Alerta epidemiológica internacional
La Organización Panamericana de la Salud (OPS) ha emitido una alerta epidemiológica formal ante el aumento significativo de casos de sarampión en México y otros países de la región. El organismo advierte claramente que, sin un control efectivo e inmediato, México podría perder su estatus de país libre de sarampión, un logro sanitario que costó décadas de esfuerzo y que representaba un hito en salud pública continental.
Vacunación: la herramienta más eficaz
La vacunación continúa siendo la herramienta más eficaz para prevenir el sarampión y evitar su propagación descontrolada. Las autoridades sanitarias recuerdan enfáticamente que niñas y niños deben recibir la vacuna triple viral, incluida en el esquema nacional de vacunación, la cual protege contra sarampión, rubéola y parotiditis desde edades tempranas.
Sin embargo, la protección no se limita exclusivamente a la infancia.
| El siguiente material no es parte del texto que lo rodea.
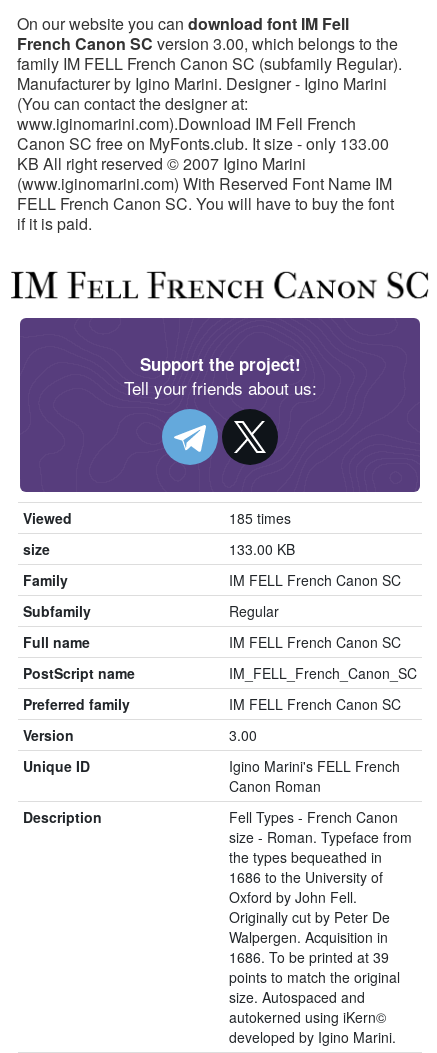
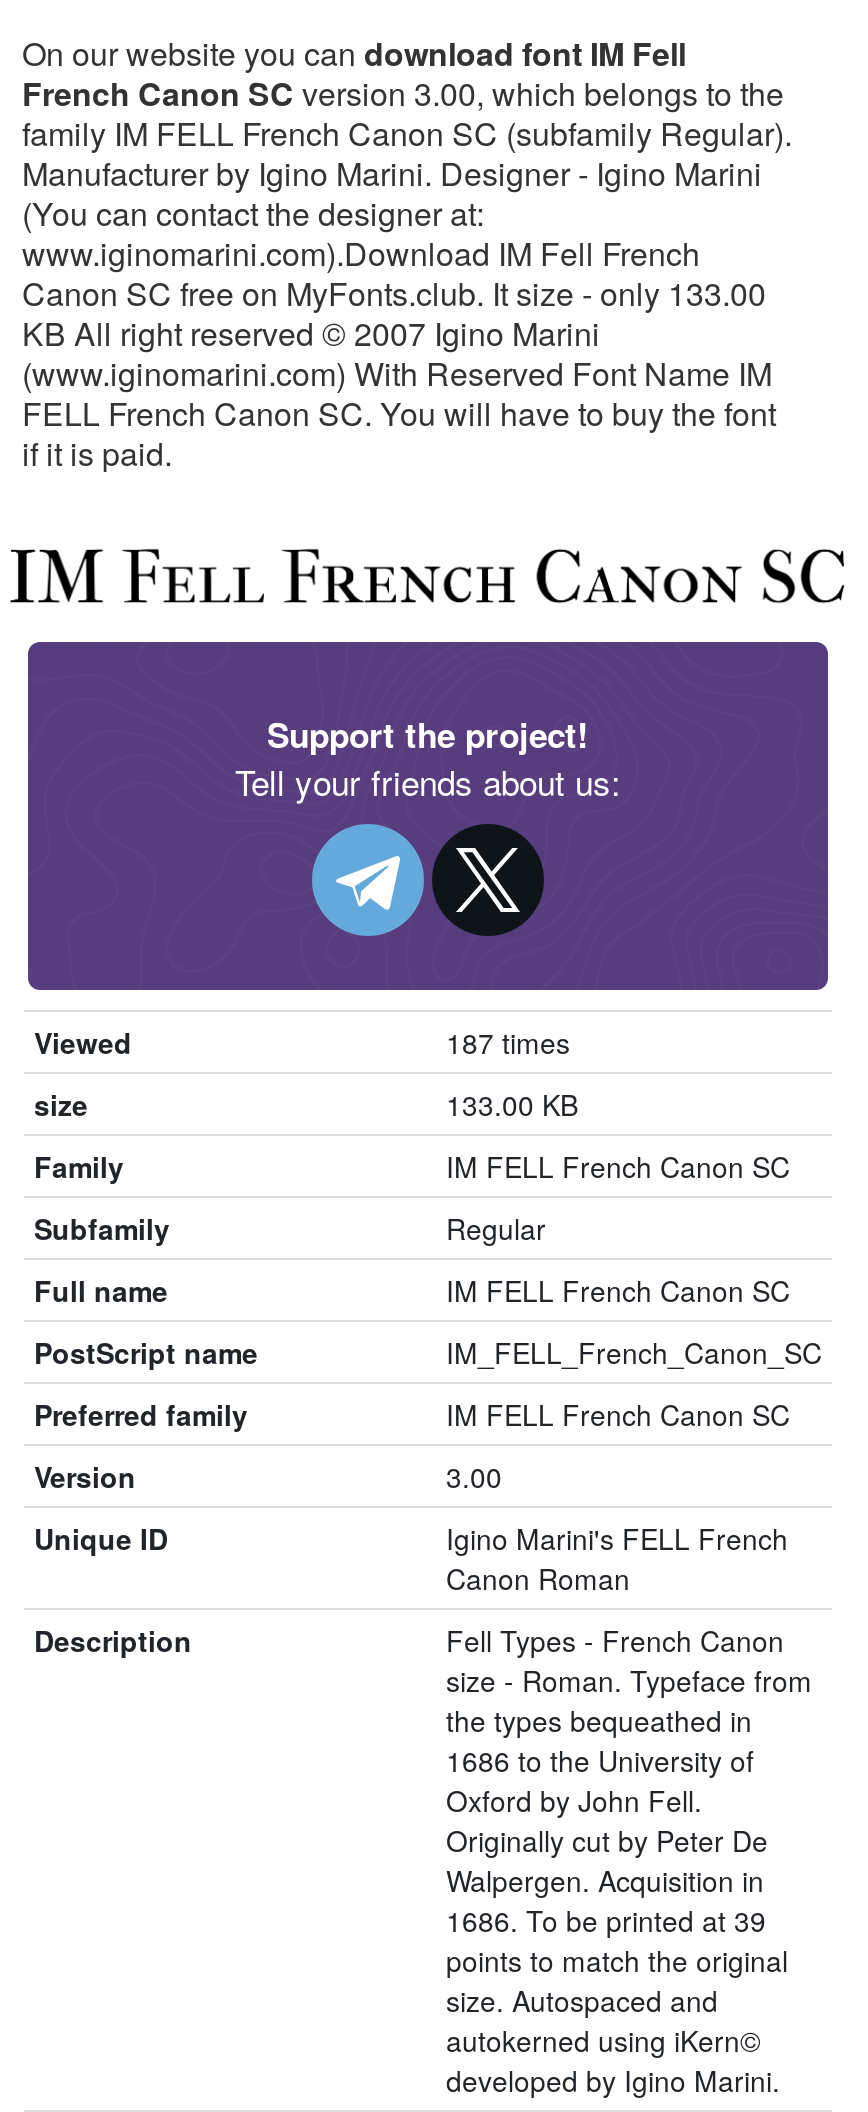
- 185 times
+ 187 times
Adolescentes y adultos que no cuentan con la vacuna o que tienen dudas sobre su estado de inmunización deben considerar la aplicación preventiva.
Preguntas frecuentes sobre la vacuna
¿Qué pasa si ya tengo vacuna de sarampión y me la vuelvo a poner?
Recibir una dosis extra de la vacuna contra el sarampión (triple vírica o MMR) si ya eres inmune no causa daño alguno. El cuerpo simplemente no necesitará la protección adicional, por lo que no conlleva riesgos significativos para la salud, ni efectos secundarios graves más allá de posibles reacciones locales leves.
Asimismo, cabe señalar que reaplicarse la vacuna es completamente seguro y no genera una sobredosis de inmunidad. En casos de duda sobre el estado de inmunidad, los médicos a menudo recomiendan aplicar la vacuna de todos modos, ya que es preferible a no estar protegido frente a este virus altamente contagioso.
¿Tiene efectos secundarios aplicarse la vacuna contra el sarampión?
Al igual que con cualquier vacuna, pueden aparecer molestias pasajeras como dolor localizado, enrojecimiento en el lugar de la inyección o fiebre leve, pero estos efectos son generalmente temporales y de baja intensidad comparados con los riesgos de contraer la enfermedad.
En resumen, no es necesario revacunarse si se tiene la certeza absoluta de haber recibido las dosis previas completas, pero hacerlo es completamente inofensivo y puede proporcionar tranquilidad adicional en medio de este brote epidémico que mantiene en alerta a todo el sistema de salud mexicano.